## Brief
Taking the line that contains "Mochila PALOMINO: 3" as the first, copy exactly every line through the last line of the records, and nothing else.

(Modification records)

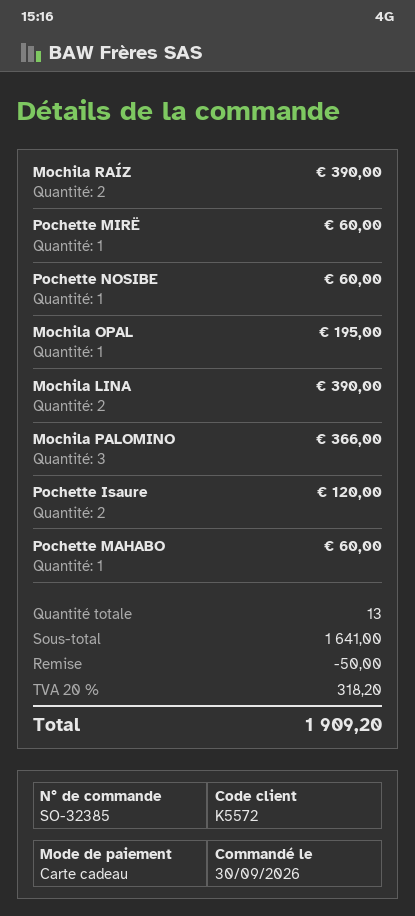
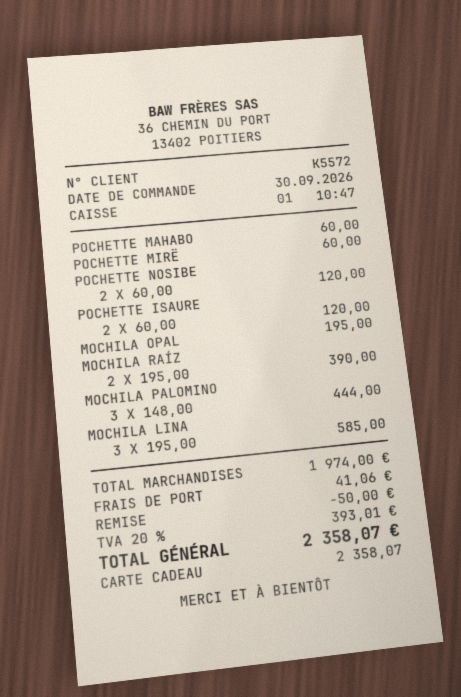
Pochette NOSIBE: 1 for 60.00 -> 2 for 120.00
Mochila LINA: 2 for 390.00 -> 3 for 585.00
Mochila PALOMINO: 3 for 366.00 -> 3 for 444.00
subtotal: 1641.00 -> 1974.00
shipping: none -> 41.06
tax: 20% = 318.20 -> 20% = 393.01
total: 1909.20 -> 2358.07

## Answer area
Mochila PALOMINO: 3 for 366.00 -> 3 for 444.00
subtotal: 1641.00 -> 1974.00
shipping: none -> 41.06
tax: 20% = 318.20 -> 20% = 393.01
total: 1909.20 -> 2358.07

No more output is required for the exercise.